There is also a beautify feature which as the name suggest, tries to at least smooth out and focus on you if a selfie or if a group photo, will try to smooth out the background. The sensor includes a 84.6° field of view which Nokia says is great for bringing an entire group of friends into your picture and it’s pretty good at it too.
The shutter speed isn’t as snappy as say the Pixel or Samsung cameras, which offer a faster experience. Having a slower shutter speed can be a frustrating experience when trying to take quick snaps of animals, kids or anything which requires a faster response.
Auto focus was also a little frustrating in terms of speed which frustrated attempts to snap quick shots. Whether this could be fixed by an update to the camera software is possible – and HMD Global have been good about updates, so anything can happen here.
And of course it does video!
The move to Android One from their handset which was simply stock Android with a few customisations wasn’t massive, but with Android One in theory the update schedule (2 years feature with 3 years security) should be very prompt.

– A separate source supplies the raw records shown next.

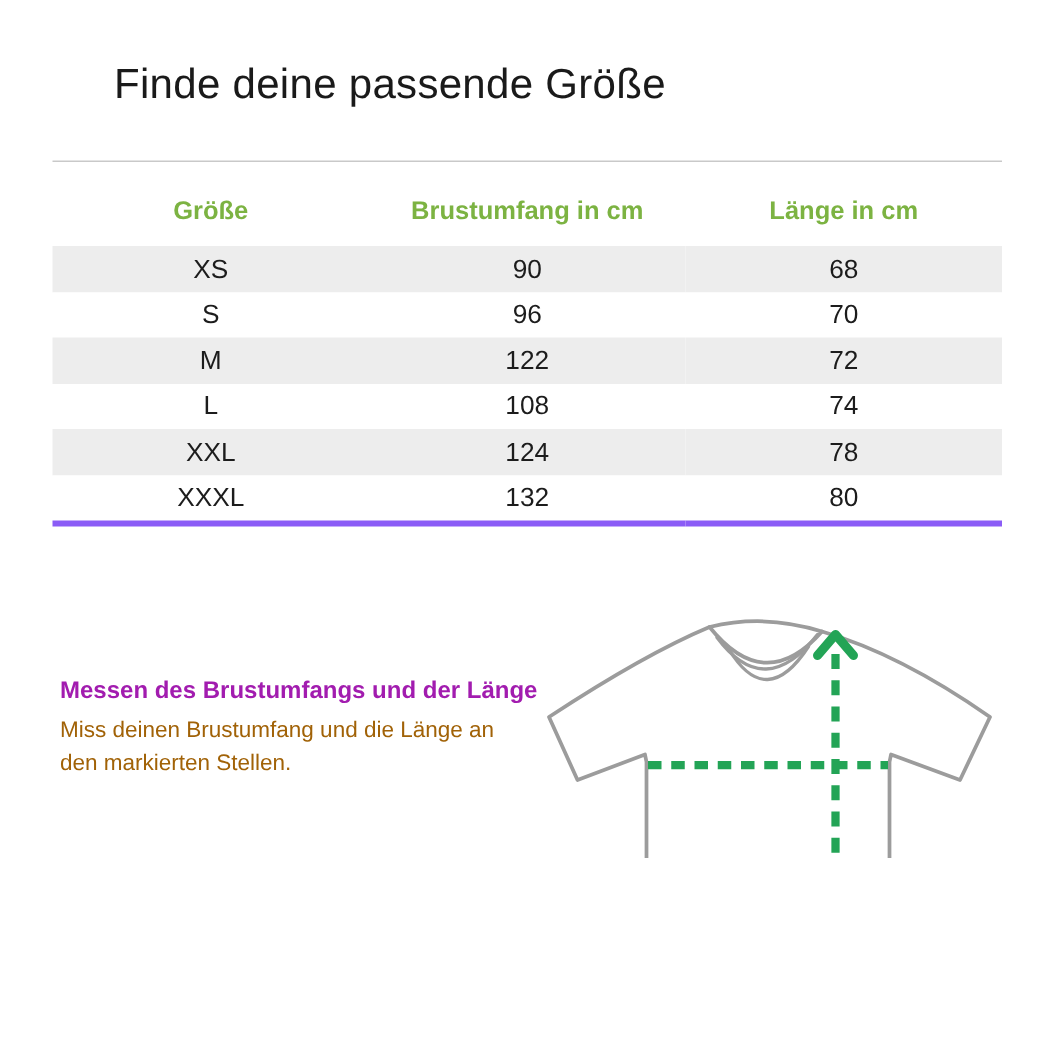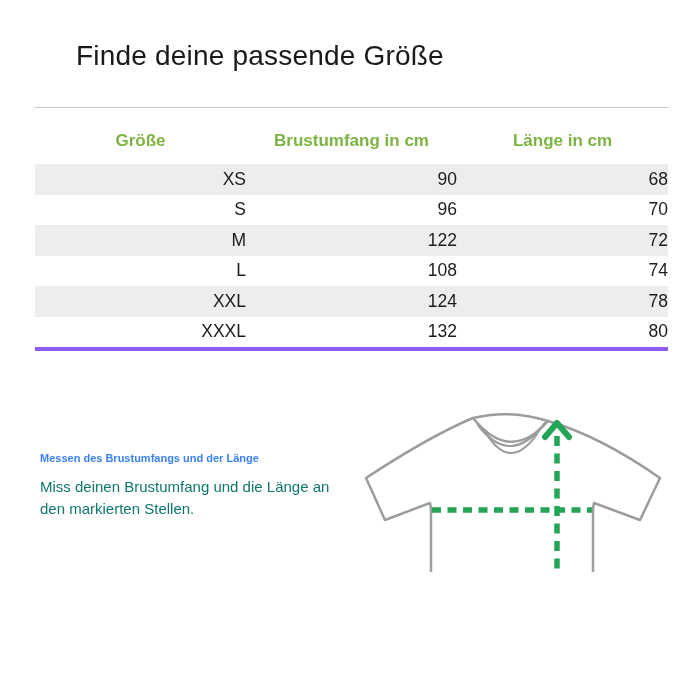"XS" table.size-table td { text-align: right -> center }
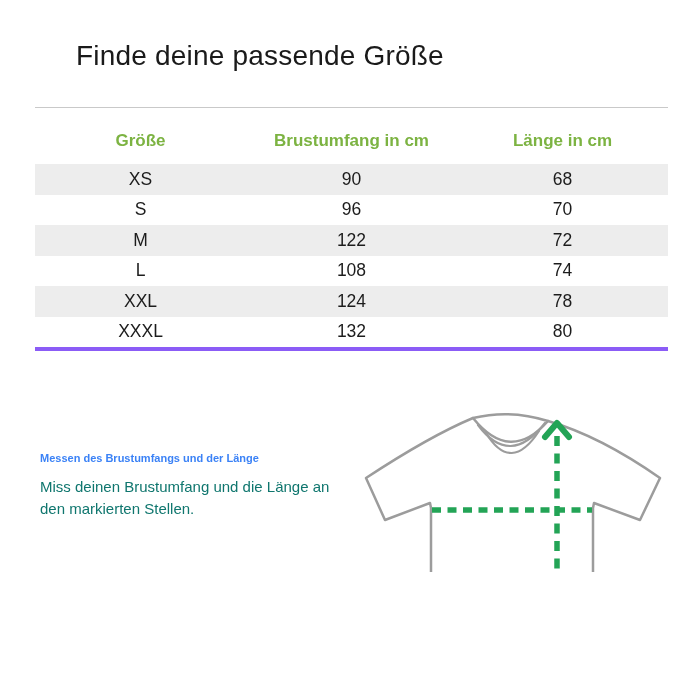"Messen des Brustumfangs und der" .measure-heading { color: #3b82f6 -> #a21caf; font-size: 11px -> 16px }
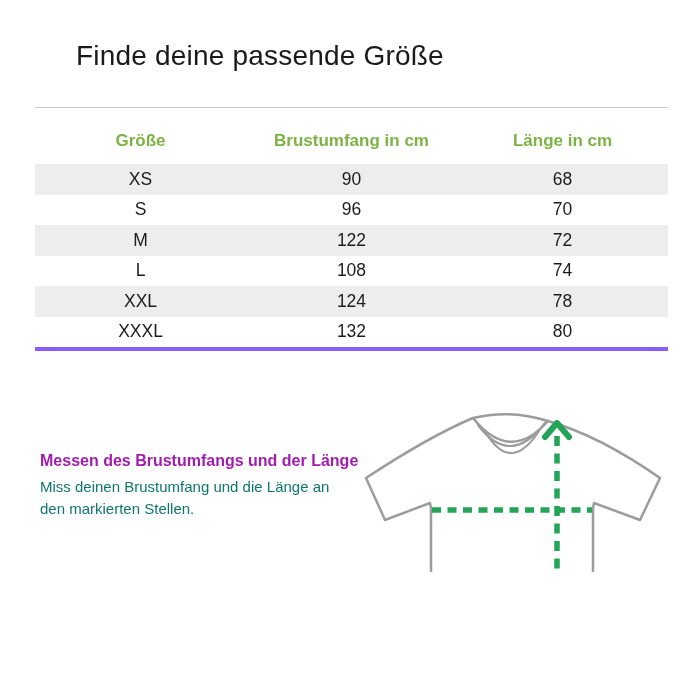"Miss deinen Brustumfang und die" .measure-text { color: #0f766e -> #a16207 }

It’s clean Android, and with the exception of the Camera app (and two others), it’s as clean as an Android purist could want.
There are a couple of Nokia specific apps, such as Nokia Service, which basically provides tips, suport along with a live chat where you can run through the issues you might be having with the device.
The Nokia 5.1 runs Android One 8.0 out of the box with the 5th July 2018 security update but, a security patch update for the 5th October 2018 came through prior to returning the device. The delay in sending out the updates is a little concerning, and we’ve reached out to Nokia for comment.
Using the device was buttery smooth with little lag experienced, with Android One showing it’s becoming a great option for manufacturers to use for this experience alone.
Network connectivity wise, the Nokia 5.1 comes with dual band WiFi 802.11 a/b/g/n which was quite strong in its connection to my home WiFi network, along with Bluetooth version 4.2 which again maintained a strong connection with my Bluetooth speakers and headphones along with my Fossil Wander Q smartwatch.
The Nokia 5.1 is unlocked and will work with pretty much all networks available here in Australia. The phone includes support for LTE Cat. 4 allowing for downloads up to 150Mbps. I trialled the phone using the Optus 3G and 4G Plus networks and again strong connections were maintained, which is a good sign.
Should I buy one?
While there are some small gripes and changes I think HMD Global/Nokia should be looking at for future editions of the Nokia 5.1, I think for the most part the phone lives up to the price and potential.
The only quibble is the USB-C port, but we have to leave HMD Global something for next year, and a bit more camera oomph may be nice as well, but for the most part, it’s a win all round.
I can easily recommend the Nokia 5.1 to anyone who want something that both looks and feels like a premium device but doesn’t come with those hefty price tags.
While I was disappointed in last years Nokia 5, the Nokia 5.1 brings it back on track for me, offering exactly what I wanted from this phone. In a sense, HMD Global have made a major improvement with the Nokia 5.1 something that they can rightly be proud of.